Converting a Mercurial repository to Git

About three years ago, our team migrated from using Subversion to Mercurial, primarily because of the pain involved with branches. If you’ve heard the phrase “tree conflict,” then you know what we were dealing with.

We’ve been very happy with Mercurial since that time. Other than the initial ramp up time for the team to learn the intricacies of DVCSs, we honestly haven’t had any major issues. What might have taken half a day to work through now takes minutes.

However, if you’ve noticed the title, we have now migrated to Git. I’m not going to spend much time on the “why” except to say that we were standardizing on a common VCS tool across the enterprise and that the current plan is to use a commercial Git offering.

Caveats about our usage of Mercurial

Before I go through the options that we looked at, I do want to mention some points about how we were using Mercurial.

First off, we didn’t use the standard “First Last {‘[email protected]’}” format in our HG config. Don’t ask why, because I don’t remember why. Short of rewriting history, it was something we were stuck with.

Second, there were three years of history from a team of developers. In other words, the repository was quite large.

hg-fast-export

The first option that I researched was hg-fast-export (via fast-export). It was nice in that you could pass in an authors mapping file to convert from old name formats to new name formats.

The basic steps to use it are:

mkdir my-new-repo
cd my-new-repo
git init
hg-fast-export -r ../path/to/hg/repo -A ../authors.txt

It actually worked fine for our smaller repositories. It did however fail when I tried to convert our main repository. My guess is that we had a branch somewhere that had multiple heads or something. I couldn’t find the revision it failed on which suggests to me that a bad commit had been stripped or something. Not ideal, but something that we had to deal with.
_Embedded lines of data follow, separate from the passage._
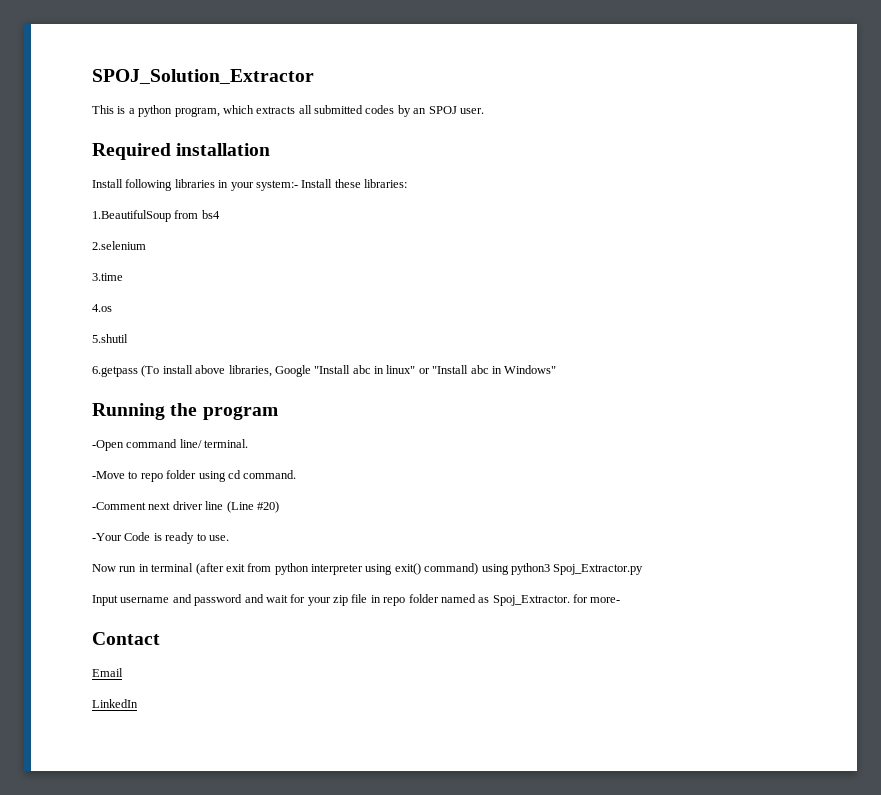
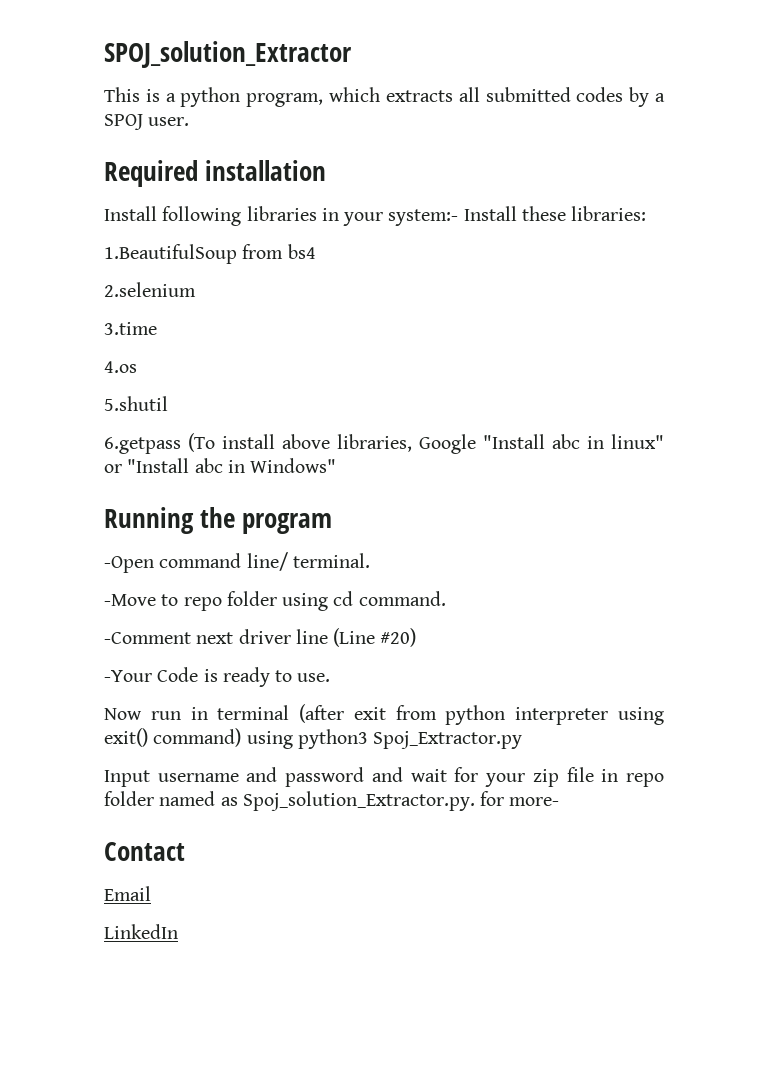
[92,69,314,84] SPOJ_Solution_Extractor -> [104,41,352,68] SPOJ_solution_Extractor
[413,108,427,114] an -> [655,93,666,102] a
[492,595,570,606] Spoj_Extractor. -> [242,791,475,811] Spoj_solution_Extractor.py.

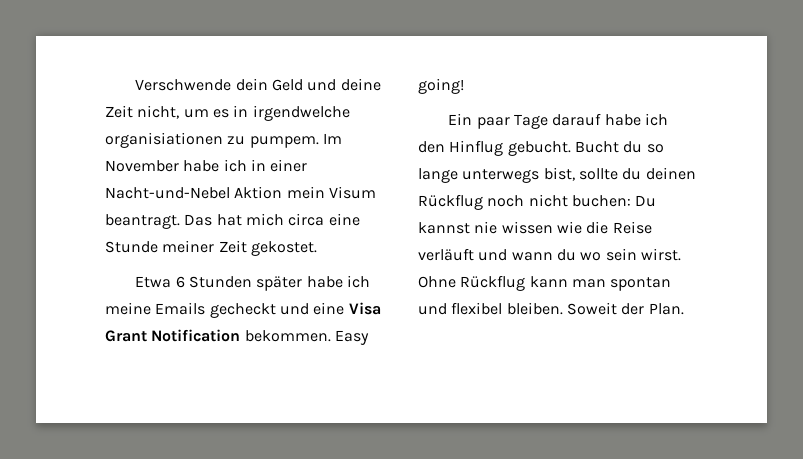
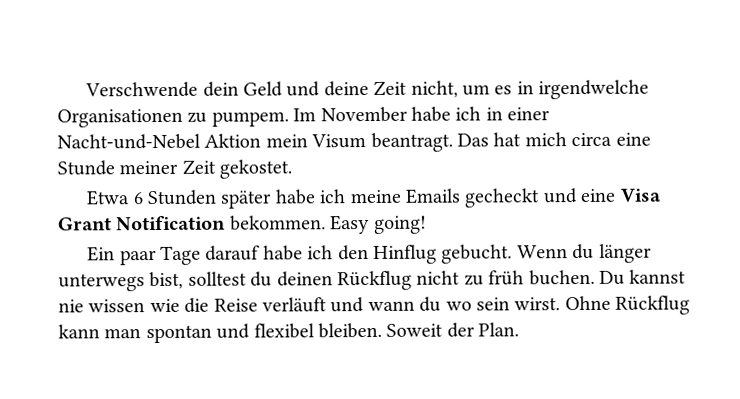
[105,132,223,148] organisiationen -> [57,108,183,128] Organisationen
[574,141,664,153] [418,168,458,183] Bucht du so lange -> [516,243,652,263] Wenn du länger
[578,168,618,180] sollte -> [187,271,247,286] solltest
[487,194,631,207] noch nicht buchen: -> [416,269,595,286] nicht zu früh buchen.

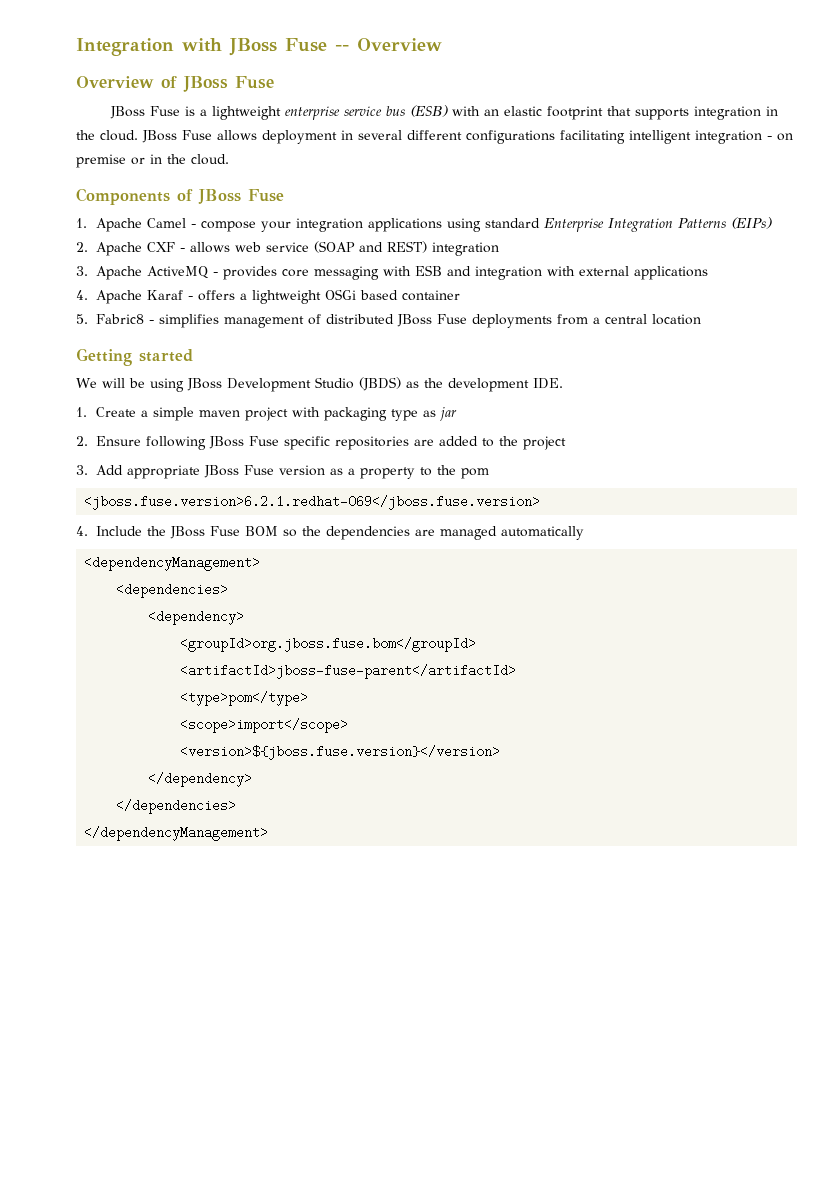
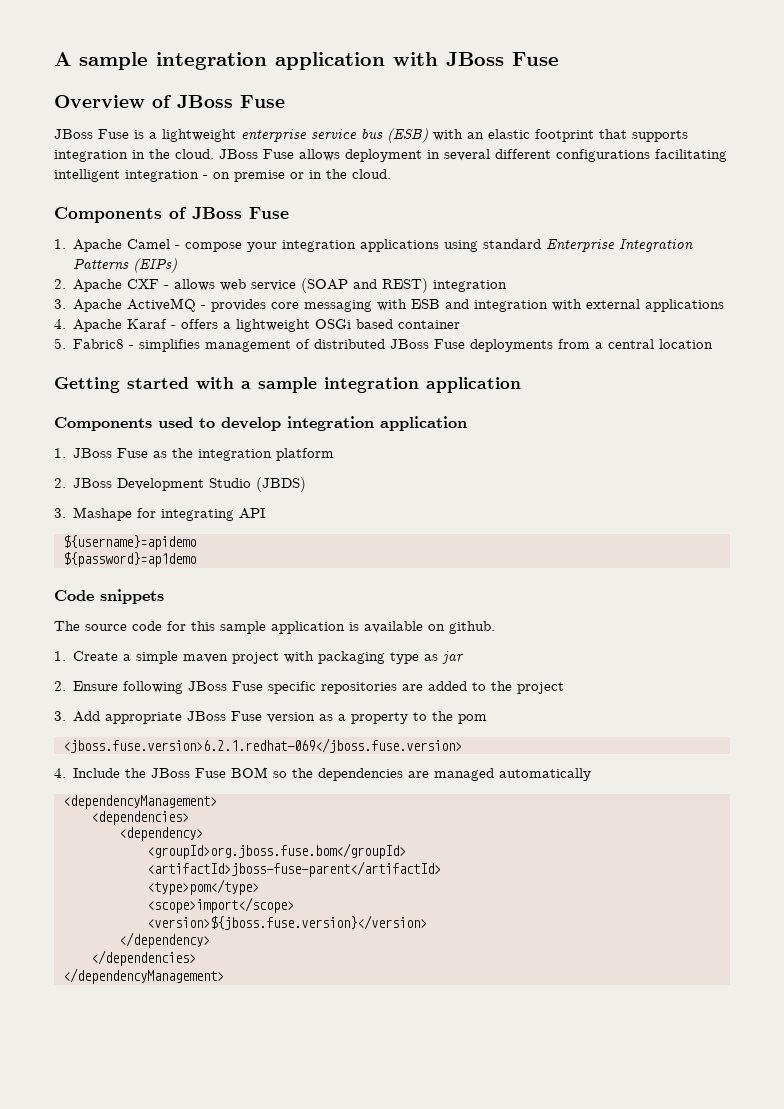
[76,38,174,56] Integration -> [54,52,385,70] A sample integration application
[335,38,442,51] -- Overview -> (559, 59) none
[76,377,563,392] // We will be using JBoss Development Studio (JBDS) as the development IDE. -> [196,377,521,393] [54,416,467,431] [54,448,335,461] [54,477,307,492] [54,507,266,521] [62,535,196,550] [62,552,196,567] [54,589,164,604] [54,621,495,634] with a sample integration application // Components used to develop integration application // 1. JBoss Fuse as the integration platform // 2. JBoss Development Studio (JBDS) // 3. Mashape for integrating API // ${username}=apidemo // ${password}=ap1demo // Code snippets // The source code for this sample application is available on github.

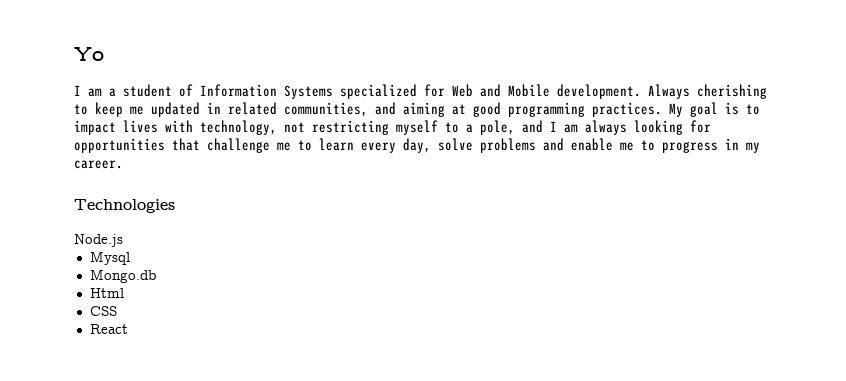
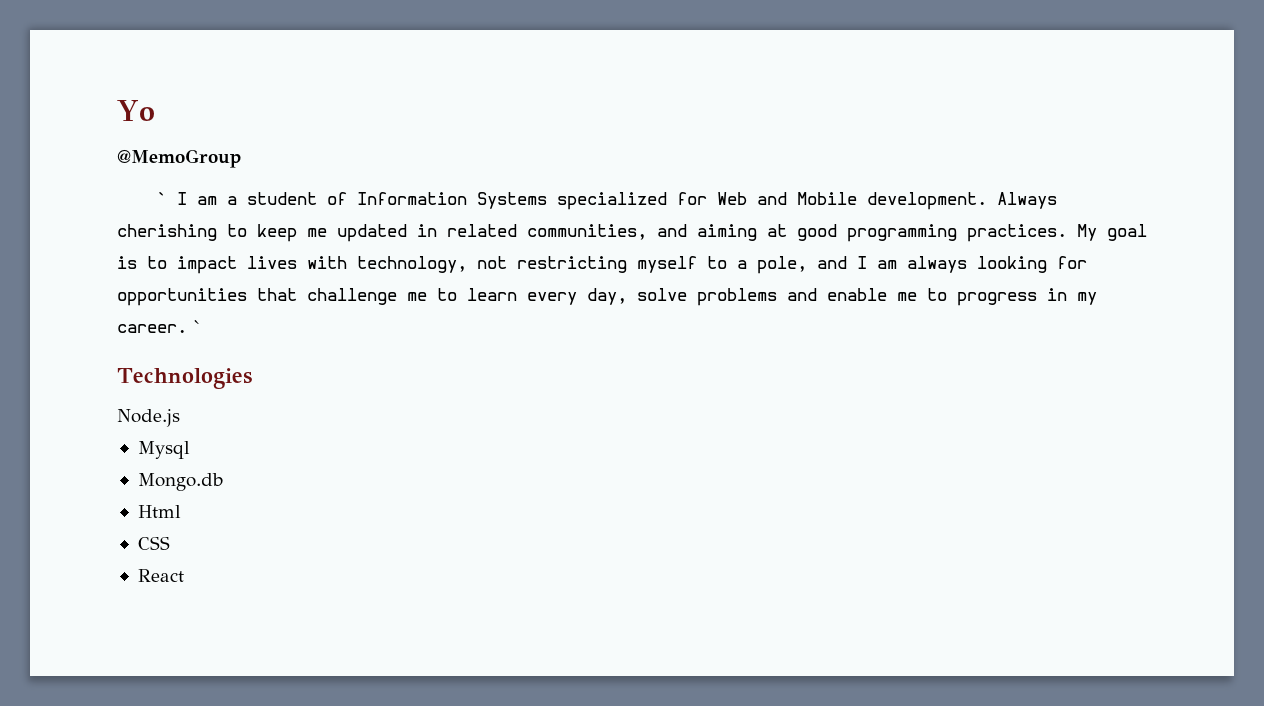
(104, 54) none -> [117,149,241,168] [157,192,168,205] @MemoGroup // `
(123, 164) none -> [194,320,200,333] `

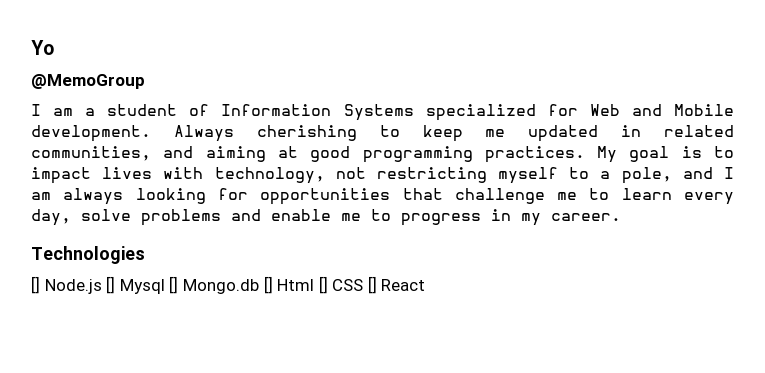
[157,192,168,205] ` -> (145, 81) none
[194,320,200,333] ` -> (621, 217) none
(252, 378) none -> [31,276,40,294] []
(180, 418) // -> [106,276,116,294] []
(190, 450) // -> [169,276,179,294] []
(223, 482) // -> [263,276,273,294] []
(181, 511) // -> [318,276,328,294] []
(170, 543) // -> [367,276,377,294] []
The other issue is that it took hours to convert a large repository. This wouldn’t be a big deal in and of itself except that I couldn’t get the conversion to work on our primary repo.

hg-git

Given that hg-fast-export wasn’t working well, I then looked into hg-git. hg-git was promising in that I thought I’d be able to set up a git remote and push to it from the existing hg repository; however, I had issues with that.

I was able to get the hg gexport command working, though. It creates a git directory under your .hg directory (unless you configure the intree option). This process worked quite well, but it took eight hours to complete.

Once the conversion happened, I could copy the git directory out, rename it to .git and I had my local git repository (note that I did have to set the git core.bare option to false).

At this point, I had gone from a multiple hour long process that didn’t work to a multiple hour long process that did work. Neither was ideal, though, because I had to tell the team to stop pushing changes while I was converting the repository. That, or re-run the export again.

git-remote-hg

Given that during my one successful run of hg gexport, I had missed some commits, I decided to do a little more research, which led me to the git-remote-hg script. This script will actually be shipping with git at some point, which gives it some credibility in my book. It works by letting you clone from HG via a URL, like git clone hg::/path/to/your/repo. Note the leading hg::. The other nice thing is that, since it is a remote in git, you can continue to pull updates down.

My favorite thing about git-remote-hg, though, is its speed. It could clone our entire repository in under 15 minutes.

To get it to work, you just have to drop it in your PATH somewhere. I tried to get it to work on Windows, but was unsuccessful. I decided to bail and use it on OSX because 1) OSX was available and 2) I had read a lot of successes online from people who were using it on OSX. I did have to tweak the first line of the script to point to my homebrew install of Python, but other than that, it just worked.

The one issue with git-remote-hg I had is that I couldn’t find an effective means of modifying authors. After the conversion, I could run git filter-branch --env-filter scripts to modify the git authors (see the GitHub “changing author info” link). The problem with the these scripts is that, as far as I could tell, they only work on one author at a time and they took about 45 minutes to complete.

Final solution

It was at this time that I remembered Scott Hanselman’s words that “the Internet is not a black box”. In other words, the git-remote-hg script also is not a black box - it’s just a Python script. Perhaps I could add my own author mapping code and shorten the feedback loop from hours to minutes.

Basically, I changed the code in the method fixup_user() to have the following code (with censored users and emails):

found_user = '%s <%s>' % (name, mail)

user_mapping = {
    "Bob <unknown>": "Bob Dev <[email protected]>",
    "John <unknown>": "John Doe <[email protected]>",
    "Jane <unknown>": "Jane Smith <[email protected]>",
}

try:
    mapped_author = user_mapping[found_user]
    found_user = mapped_author
except KeyError:
    warn("Couldn't find user mapping for %s" % found_user)

return found_user

Finally, success! The best part was that I had a repeatable process that ran quickly! Once that was complete, I was able to successfully push the repository to the new remote that I had set up.